* [Exercise details]: Lines below starting with the line with "- Use the -F to force the rerun" and going on through the line with "- Exercise: Delete" must be output exactly; the rest of the records must be left out.

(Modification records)
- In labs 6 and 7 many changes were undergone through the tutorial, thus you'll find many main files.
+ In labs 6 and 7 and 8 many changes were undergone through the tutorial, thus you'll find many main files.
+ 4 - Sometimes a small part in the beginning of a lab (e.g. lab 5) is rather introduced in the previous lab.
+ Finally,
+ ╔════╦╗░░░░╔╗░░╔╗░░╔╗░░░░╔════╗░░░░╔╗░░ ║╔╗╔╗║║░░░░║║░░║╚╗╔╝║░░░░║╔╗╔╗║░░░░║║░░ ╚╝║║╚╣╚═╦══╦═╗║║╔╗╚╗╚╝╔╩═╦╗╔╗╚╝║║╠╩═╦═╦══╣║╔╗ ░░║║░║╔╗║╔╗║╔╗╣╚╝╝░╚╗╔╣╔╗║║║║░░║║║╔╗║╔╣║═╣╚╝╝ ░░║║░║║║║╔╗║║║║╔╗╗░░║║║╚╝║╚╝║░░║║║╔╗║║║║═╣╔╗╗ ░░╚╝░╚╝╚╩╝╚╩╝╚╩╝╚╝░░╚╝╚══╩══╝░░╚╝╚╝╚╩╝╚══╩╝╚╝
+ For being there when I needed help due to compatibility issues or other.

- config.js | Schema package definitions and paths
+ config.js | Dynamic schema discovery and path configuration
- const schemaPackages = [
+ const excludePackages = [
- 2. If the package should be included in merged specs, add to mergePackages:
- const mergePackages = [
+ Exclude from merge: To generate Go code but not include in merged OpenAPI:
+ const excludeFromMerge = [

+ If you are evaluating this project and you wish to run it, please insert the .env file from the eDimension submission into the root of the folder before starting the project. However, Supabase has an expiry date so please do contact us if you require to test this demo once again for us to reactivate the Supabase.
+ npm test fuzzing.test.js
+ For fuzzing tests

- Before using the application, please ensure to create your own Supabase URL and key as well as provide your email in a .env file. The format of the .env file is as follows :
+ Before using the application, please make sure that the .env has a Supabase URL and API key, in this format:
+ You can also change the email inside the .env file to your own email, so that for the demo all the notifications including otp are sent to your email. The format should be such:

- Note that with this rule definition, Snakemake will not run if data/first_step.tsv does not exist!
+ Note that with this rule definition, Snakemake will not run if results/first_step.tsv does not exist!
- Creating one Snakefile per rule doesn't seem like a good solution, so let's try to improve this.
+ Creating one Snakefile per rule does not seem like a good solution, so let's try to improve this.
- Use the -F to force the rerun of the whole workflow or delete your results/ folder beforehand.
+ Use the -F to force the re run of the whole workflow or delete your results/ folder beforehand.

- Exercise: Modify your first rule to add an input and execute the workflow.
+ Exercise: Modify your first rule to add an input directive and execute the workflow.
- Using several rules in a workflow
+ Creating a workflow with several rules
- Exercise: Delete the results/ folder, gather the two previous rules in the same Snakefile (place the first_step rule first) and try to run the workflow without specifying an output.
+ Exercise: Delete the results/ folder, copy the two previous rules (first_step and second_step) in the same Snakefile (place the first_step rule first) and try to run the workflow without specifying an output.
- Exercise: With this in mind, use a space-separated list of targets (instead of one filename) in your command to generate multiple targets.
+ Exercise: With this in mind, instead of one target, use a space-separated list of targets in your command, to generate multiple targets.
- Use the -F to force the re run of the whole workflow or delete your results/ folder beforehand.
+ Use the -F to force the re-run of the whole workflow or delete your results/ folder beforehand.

* [Answer box]:
- Use the -F to force the rerun of the whole workflow or delete your results/ folder beforehand.
+ Use the -F to force the re run of the whole workflow or delete your results/ folder beforehand.

- Exercise: Modify your first rule to add an input and execute the workflow.
+ Exercise: Modify your first rule to add an input directive and execute the workflow.
- Using several rules in a workflow
+ Creating a workflow with several rules
- Exercise: Delete the results/ folder, gather the two previous rules in the same Snakefile (place the first_step rule first) and try to run the workflow without specifying an output.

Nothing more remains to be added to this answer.